Environment Settings #
SDK Installing #
SDK is published at paimon-python. You can install by
pip install paimon-python
Java Runtime Environment #
This SDK needs JRE 1.8. After installing JRE, make sure that at least one of the following conditions is met:
java
command is available. You can verify it byjava -version
.JAVA_HOME
andPATH
variables are set correctly. For example, you can set:
export JAVA_HOME=/path/to/java-directory
export PATH=$JAVA_HOME/bin:$PATH
Set Environment Variables #
Because we need to launch a JVM to access Java code, JVM environment need to be set. Besides, the java code need Hadoop dependencies, so hadoop environment should be set.
Java classpath #
The package has set necessary paimon core dependencies (Local/Hadoop FileIO, Avro/Orc/Parquet format support and FileSystem/Jdbc/Hive catalog), so If you just test codes in local or in hadoop environment, you don’t need to set classpath.
If you need other dependencies such as OSS/S3 filesystem jars, or special format and catalog ,please prepare jars and set classpath via one of the following ways:
- Set system environment variable:
export _PYPAIMON_JAVA_CLASSPATH=/path/to/jars/*
- Set environment variable in Python code:
import os
from paimon_python_java import constants
os.environ[constants.PYPAIMON_JAVA_CLASSPATH] = '/path/to/jars/*'
JVM args (optional) #
You can set JVM args via one of the following ways:
- Set system environment variable:
export _PYPAIMON_JVM_ARGS='arg1 arg2 ...'
- Set environment variable in Python code:
import os
from paimon_python_java import constants
os.environ[constants.PYPAIMON_JVM_ARGS] = 'arg1 arg2 ...'
Hadoop classpath #
If the machine is in a hadoop environment, please ensure the value of the environment variable HADOOP_CLASSPATH include path to the common Hadoop libraries, then you don’t need to set hadoop.

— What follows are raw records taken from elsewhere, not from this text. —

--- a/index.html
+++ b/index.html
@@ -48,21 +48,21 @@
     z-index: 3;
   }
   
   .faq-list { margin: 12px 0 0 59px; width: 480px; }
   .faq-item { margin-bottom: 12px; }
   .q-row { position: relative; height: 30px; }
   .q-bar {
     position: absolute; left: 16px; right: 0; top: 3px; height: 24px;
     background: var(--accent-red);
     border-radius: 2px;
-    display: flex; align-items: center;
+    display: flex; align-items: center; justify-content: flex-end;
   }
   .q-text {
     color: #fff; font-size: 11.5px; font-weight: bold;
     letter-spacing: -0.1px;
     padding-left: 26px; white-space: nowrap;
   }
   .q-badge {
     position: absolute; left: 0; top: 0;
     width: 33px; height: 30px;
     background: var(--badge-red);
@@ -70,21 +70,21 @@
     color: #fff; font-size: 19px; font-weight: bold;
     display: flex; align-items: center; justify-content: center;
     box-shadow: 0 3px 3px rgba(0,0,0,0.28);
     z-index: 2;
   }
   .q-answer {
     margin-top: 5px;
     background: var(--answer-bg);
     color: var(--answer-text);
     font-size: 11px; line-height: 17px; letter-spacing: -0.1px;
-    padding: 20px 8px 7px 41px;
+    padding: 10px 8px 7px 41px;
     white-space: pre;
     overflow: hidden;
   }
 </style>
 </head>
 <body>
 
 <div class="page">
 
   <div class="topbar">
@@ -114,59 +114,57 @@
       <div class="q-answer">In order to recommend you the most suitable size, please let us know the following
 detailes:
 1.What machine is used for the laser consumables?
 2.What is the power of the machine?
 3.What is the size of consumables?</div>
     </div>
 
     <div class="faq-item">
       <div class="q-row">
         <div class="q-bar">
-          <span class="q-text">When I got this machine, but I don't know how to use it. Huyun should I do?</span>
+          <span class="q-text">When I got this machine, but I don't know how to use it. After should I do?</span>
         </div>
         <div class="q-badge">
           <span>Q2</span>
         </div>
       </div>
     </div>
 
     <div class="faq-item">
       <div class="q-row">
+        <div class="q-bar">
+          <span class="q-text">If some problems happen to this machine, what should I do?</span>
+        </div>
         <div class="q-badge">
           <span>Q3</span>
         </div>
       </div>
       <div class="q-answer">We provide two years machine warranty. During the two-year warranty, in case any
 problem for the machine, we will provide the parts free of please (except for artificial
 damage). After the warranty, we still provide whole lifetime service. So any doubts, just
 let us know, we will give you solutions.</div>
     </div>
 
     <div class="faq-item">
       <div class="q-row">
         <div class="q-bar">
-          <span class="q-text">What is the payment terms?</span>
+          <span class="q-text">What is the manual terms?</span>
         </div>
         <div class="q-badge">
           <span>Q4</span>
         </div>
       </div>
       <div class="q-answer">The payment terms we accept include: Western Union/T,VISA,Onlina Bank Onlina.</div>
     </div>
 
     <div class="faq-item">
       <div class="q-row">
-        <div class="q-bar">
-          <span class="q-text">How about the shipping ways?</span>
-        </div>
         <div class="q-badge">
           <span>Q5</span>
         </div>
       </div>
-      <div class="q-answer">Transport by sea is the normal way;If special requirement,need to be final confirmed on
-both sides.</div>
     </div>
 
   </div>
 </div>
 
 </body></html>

Otherwise, you should set hadoop classpath via one of the following ways:
- Set system environment variable:
export _PYPAIMON_HADOOP_CLASSPATH=/path/to/jars/*
- Set environment variable in Python code:
import os
from paimon_python_java import constants
os.environ[constants.PYPAIMON_HADOOP_CLASSPATH] = '/path/to/jars/*'
If you just want to test codes in local, we recommend to use Flink Pre-bundled hadoop jar.
Create Catalog #
Before coming into contact with the Table, you need to create a Catalog.
from paimon_python_java import Catalog
# Note that keys and values are all string
catalog_options = {
'metastore': 'filesystem',
'warehouse': 'file:///path/to/warehouse'
}
catalog = Catalog.create(catalog_options)
Create Database & Table #
You can use the catalog to create table for writing data.

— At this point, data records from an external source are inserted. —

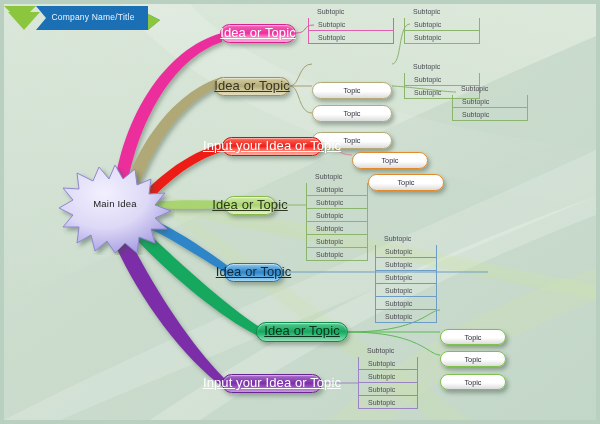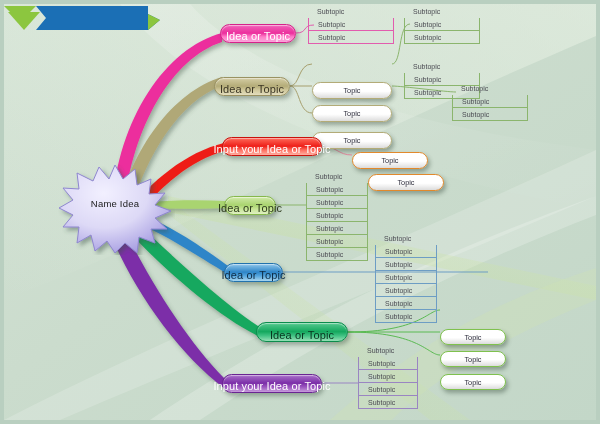--- a/index.html
+++ b/index.html
@@ -12,23 +12,23 @@
   #banner{position:absolute;left:0;top:4px;width:160px;height:30px;}
   #banner-text{position:absolute;left:38px;top:12px;width:110px;text-align:center;
     font-size:8.5px;color:#eaf4ff;letter-spacing:.2px;white-space:nowrap;}
 
   
   #main-idea-wrap{position:absolute;left:55px;top:163px;width:120px;height:92px;}
   #main-idea-label{position:absolute;left:55px;top:198px;width:120px;text-align:center;
     font-size:9.5px;color:#1a1a1a;letter-spacing:.2px;}
 
   
-  .node{position:absolute;display:flex;align-items:flex-end;justify-content:center;
-    box-sizing:border-box;border-radius:11px;font-size:11px;white-space:nowrap;
-    letter-spacing:.1px;}
+  .node{position:absolute;display:flex;align-items:flex-start;justify-content:center;
+    box-sizing:border-box;border-radius:11px;font-size:13px;white-space:nowrap;
+    letter-spacing:.1px;text-decoration:underline;}
   .node span{position:relative;z-index:2;}
 
   .n-pink{background:linear-gradient(180deg,#f163b8 0%,#ec2f9d 48%,#ff7ec8 70%,#f9a7db 100%);
     border:1px solid #d6228a;color:#ffffff;
     box-shadow:2px 3px 4px rgba(40,60,45,.35), inset 0 1px 1px rgba(255,255,255,.55);}
   .n-khaki{background:linear-gradient(180deg,#d4cda4 0%,#b4ac78 48%,#cfc79a 70%,#e3ddbe 100%);
     border:1px solid #9a9262;color:#3a3524;
     box-shadow:2px 3px 4px rgba(40,60,45,.35), inset 0 1px 1px rgba(255,255,255,.5);}
   .n-red{background:linear-gradient(180deg,#ff6a5a 0%,#ee1f19 48%,#ff6b5d 70%,#ffb0a3 100%);
     border:1px solid #c9120c;color:#ffffff;
@@ -155,35 +155,36 @@
       <path d="M322,383 L358,383" stroke="#9a85c2"></path>
     </g>
   </svg>
 
   <svg id="banner" viewBox="0 0 160 30">
     <polygon points="4,2 36,2 20,18" fill="#8cc63f"></polygon>
     <polygon points="8,8 40,8 24,26" fill="#8cc63f"></polygon>
     <polygon points="36,2 148,2 148,10 160,16 148,26 36,26 46,14" fill="#1b6fb5"></polygon>
     <polygon points="148,10 160,16 148,26" fill="#8cc63f"></polygon>
   </svg>
+  <div id="banner-text">Company Name/Title</div>
 
   <svg id="main-idea-wrap" viewBox="0 0 120 92">
     <defs>
       <radialGradient id="starGrad" cx="40%" cy="32%" r="72%">
         <stop offset="0%" stop-color="#f2f0ff"></stop>
         <stop offset="55%" stop-color="#ddd9f6"></stop>
         <stop offset="100%" stop-color="#a79ee2"></stop>
       </radialGradient>
       <filter id="ssh" x="-20%" y="-20%" width="150%" height="150%">
         <feDropShadow dx="3" dy="3" stdDeviation="2" flood-color="#3c5445" flood-opacity=".45"></feDropShadow>
       </filter>
     </defs>
     <polygon filter="url(#ssh)" points="60,2 68,16 80,6 82,22 96,16 94,31 110,30 100,42 116,48 100,55 112,66 96,66 100,80 84,74 82,90 70,80 60,90 52,78 40,88 36,72 22,80 24,64 8,64 18,52 4,45 18,37 8,25 24,26 22,10 38,18 44,4 54,16" fill="url(#starGrad)" stroke="#8e86cf" stroke-width="1"></polygon>
   </svg>
-  <div id="main-idea-label">Name Idea</div>
+  <div id="main-idea-label">Main Idea</div>
 
   <div class="node n-pink" style="left:220px;top:24px;width:76px;height:19px;">
     <span>Idea or Topic</span>
   </div>
   <div class="sub-stack" style="left:308px;top:5px;width:86px;">
     <div class="sub s-pink first" style="height:13px;">Subtopic</div>
     <div class="sub s-pink" style="height:13px;">Subtopic</div>
     <div class="sub s-pink" style="height:13px;">Subtopic</div>
   </div>
   <div class="sub-stack" style="left:404px;top:5px;width:76px;">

Create Database (optional) #
Table is located in a database. If you want to create table in a new database, you should create it.
catalog.create_database(
name='database_name',
ignore_if_exists=True, # If you want to raise error if the database exists, set False
properties={'key': 'value'} # optional database properties
)
Create Schema #
Table schema contains fields definition, partition keys, primary keys, table options and comment. For example:
import pyarrow as pa
from paimon_python_api import Schema
pa_schema = pa.schema([
('dt', pa.string()),
('hh', pa.string()),
('pk', pa.int64()),
('value', pa.string())
])
schema = Schema(
pa_schema=pa_schema,
partition_keys=['dt', 'hh'],
primary_keys=['dt', 'hh', 'pk'],
options={'bucket': '2'},
comment='my test table'
)
All arguments except pa_schema
is optional. If you have some Pandas data, the pa_schema
can be extracted from DataFrame
:
import pandas as pd
import pyarrow as pa
from paimon_python_api import Schema
# Example DataFrame data
data = {
'dt': ['2024-01-01', '2024-01-01', '2024-01-02'],
'hh': ['12', '15', '20'],
'pk': [1, 2, 3],
'value': ['a', 'b', 'c'],
}
dataframe = pd.DataFrame(data)
# Get Paimon Schema
record_batch = pa.RecordBatch.from_pandas(dataframe)
schema = Schema(
pa_schema=record_batch.schema,
partition_keys=['dt', 'hh'],
primary_keys=['dt', 'hh', 'pk'],
options={'bucket': '2'})
Create Table #
schema = ...
catalog.create_table(
identifier='database_name.table_name',
schema=schema,
ignore_if_exists=True # If you want to raise error if the table exists, set False
)
Get Table #
The Table interface provides tools to read and write table.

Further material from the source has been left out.